··· SUPPLIED DATA ···

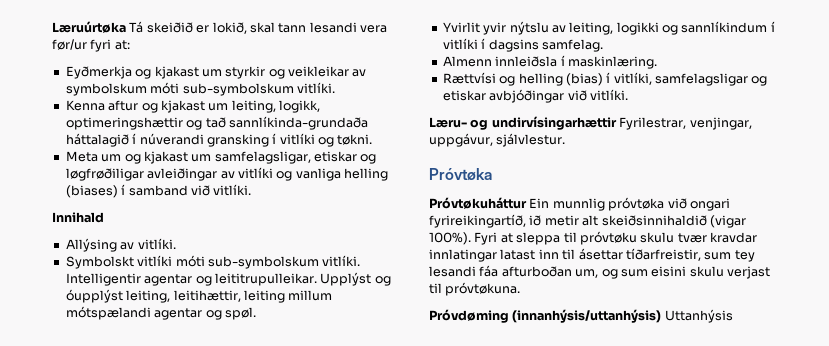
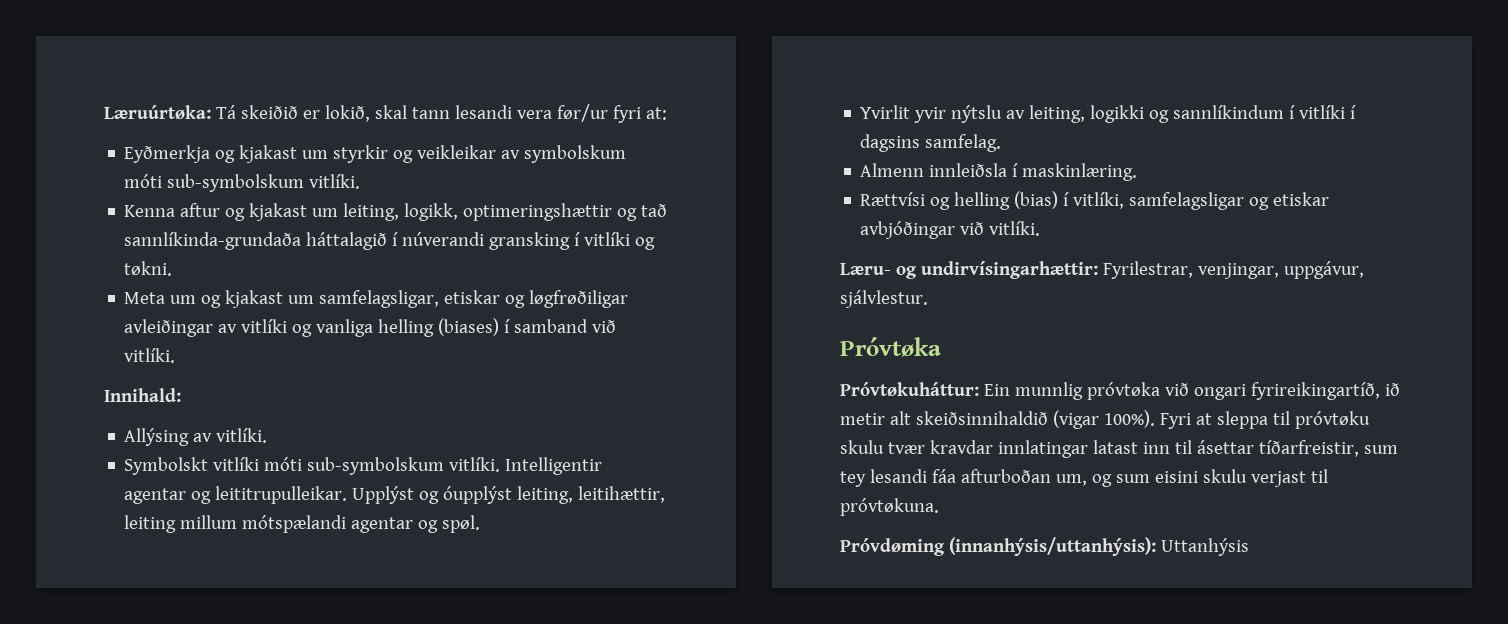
- Læruúrtøka Tá skeiðið er lokið, skal tann lesandi vera før/ur fyri at:
+ Læruúrtøka: Tá skeiðið er lokið, skal tann lesandi vera før/ur fyri at:
- Innihald
+ Innihald:
- Læru- og undirvísingarhættir Fyrilestrar, venjingar, uppgávur, sjálvlestur.
+ Læru- og undirvísingarhættir: Fyrilestrar, venjingar, uppgávur, sjálvlestur.
- Próvtøkuháttur Ein munnlig próvtøka við ongari fyrireikingartíð, ið metir alt skeiðsinnihaldið (vigar 100%).
+ Próvtøkuháttur: Ein munnlig próvtøka við ongari fyrireikingartíð, ið metir alt skeiðsinnihaldið (vigar 100%).
- Próvdøming (innanhýsis/uttanhýsis) Uttanhýsis
+ Próvdøming (innanhýsis/uttanhýsis): Uttanhýsis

···

- _ABOUT THIS TASK_
Write out the lines from the one containing "- Próvdøming (innanhýsis/uttanhýsis)" through the last line of the records above. Include both of those lines and nothing else.

- _OUTPUT OF THE TASK_
- Próvdøming (innanhýsis/uttanhýsis) Uttanhýsis
+ Próvdøming (innanhýsis/uttanhýsis): Uttanhýsis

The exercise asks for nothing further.